Caching
Intro
A RAG pipeline repeats expensive work on every query: embedding the question, searching the index, and generating an answer from an LLM. Caching eliminates that repetition by storing results at each stage so subsequent queries can skip the computation entirely. The payoff is lower latency, lower cost, and reduced load on embedding models, vector databases, and LLMs.
The correct model is layered caching — a separate cache at each pipeline stage with its own key design, TTL policy, and invalidation trigger. A single cache at one layer does not protect you; embedding costs are wasted if you only cache responses, and response caching alone misses the opportunity to serve sub-second retrievals.
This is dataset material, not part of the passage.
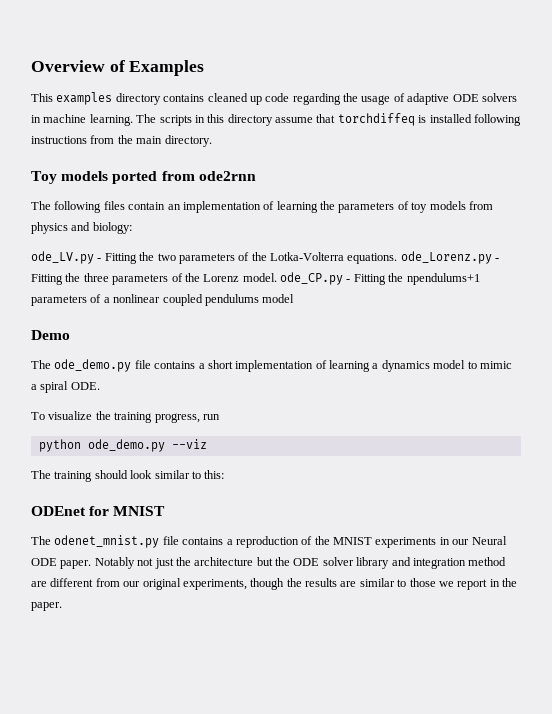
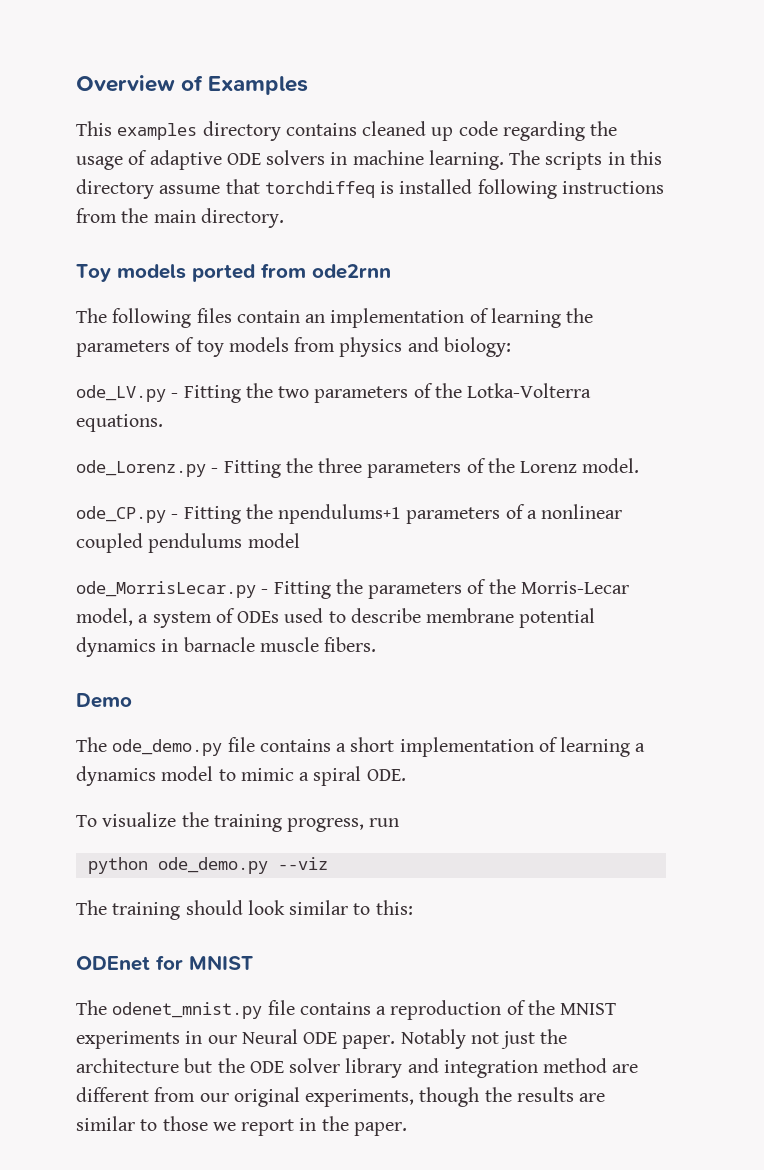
(398, 258) none -> (163, 423) //
(277, 277) none -> (640, 465) //
(295, 298) none -> [76,579,629,599] [76,608,596,628] [76,637,377,657] // ode_MorrisLecar.py - Fitting the parameters of the Morris-Lecar model, a system of ODEs used to describe membrane potential dynamics in barnacle muscle fibers.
The hard part specific to RAG is that cache correctness is a security problem, not just a freshness problem. If cache keys omit authorization context, a query from an authorized user can populate the cache with evidence that a second, unauthorized user later receives. Every cache layer must include permission-scoping fields in its key.
sequenceDiagram
participant App
participant EC as Embedding Cache
participant EM as Embedding Model
participant RC as Retrieval Cache
participant VDB as Vector DB
participant LC as Response Cache
participant LLM
App->>EC: hash query + model ver
alt Cache hit
EC-->>App: stored vector
else Cache miss
App->>EM: embed query
EM-->>App: vector
App->>EC: store vector
end
App->>RC: hash query + filters + tenant + index ver
alt Cache hit
RC-->>App: doc IDs + scores
else Cache miss
App->>VDB: ANN search
VDB-->>App: doc IDs + scores
App->>RC: store results
end
Note over App: assemble context from docs
App->>LC: hash prompt + context + model ver
alt Cache hit
LC-->>App: cached answer
else Cache miss
App->>LLM: generate
LLM-->>App: answer
App->>LC: store response
endEmbedding Cache
How it works:
-
Maps text to its vector representation so the embedding model is called at most once per unique input. At ingestion time, the cache prevents re-embedding unchanged chunks when the pipeline re-runs. At query time, it prevents re-embedding identical or previously seen queries.
-
The key is
hash(text) + embedding_model_version. The value is the vector. Because the input fully determines the output (embeddings are deterministic for a given model), this is a pure function cache — if the input has not changed, the output is guaranteed correct. -
Long TTLs are safe because invalidation is structural: the cache entry becomes invalid only when the source text changes (new content hash) or the embedding model is swapped (new model version). Neither happens on a per-query basis.
Where it fits: -
High-volume ingestion pipelines where documents are re-processed frequently (nightly syncs, incremental updates). Without an embedding cache, every re-run re-embeds unchanged chunks at full cost.
-
Query-heavy workloads with repeating or near-identical queries. The same customer support question phrased identically by different users hits the cache after the first embedding call.
Main risk:
- Model version mismatch. If the embedding model is upgraded but the cache key does not include model version, old vectors from the previous model are returned for text that was embedded before the upgrade. These vectors live in a different embedding space than the new model produces, so similarity scores become meaningless. Always include model version in the key and flush the cache on model change.
Retrieval Cache
How it works:
-
Stores the candidate document IDs and their relevance scores for a given query, so the vector search and any reranking are skipped on cache hit. The cache sits between query embedding and context assembly.
-
The key must include every dimension that affects which documents are returned: the processed query text (after query translation), the embedding model version, top-k, filters, the index version, tenant ID, and an authorization context hash. Missing any one of these dimensions either leaks documents across tenants, serves stale results after index updates, or returns the wrong number of candidates.
-
The value is lightweight — a list of
(document_id, score)pairs, not full document content. This keeps cache entries small and avoids duplicating the document store.
Where it fits: -
Workloads with high query repetition and stable indexes. Customer support systems, internal knowledge bases, and documentation assistants often see the same questions repeatedly. If the index is rebuilt infrequently (daily or weekly), retrieval cache hit rates can be high.
-
Systems where vector search latency or cost is the bottleneck. ANN search over large indexes (millions of vectors) can take tens of milliseconds per query; a cache hit returns in sub-milliseconds.
Main risk:
- Stale results after index update. If index version is not part of the cache key, documents added or removed after the last index build are invisible to cached queries. The cache silently serves outdated candidate lists. Always bump index version on every index rebuild and include it in the key.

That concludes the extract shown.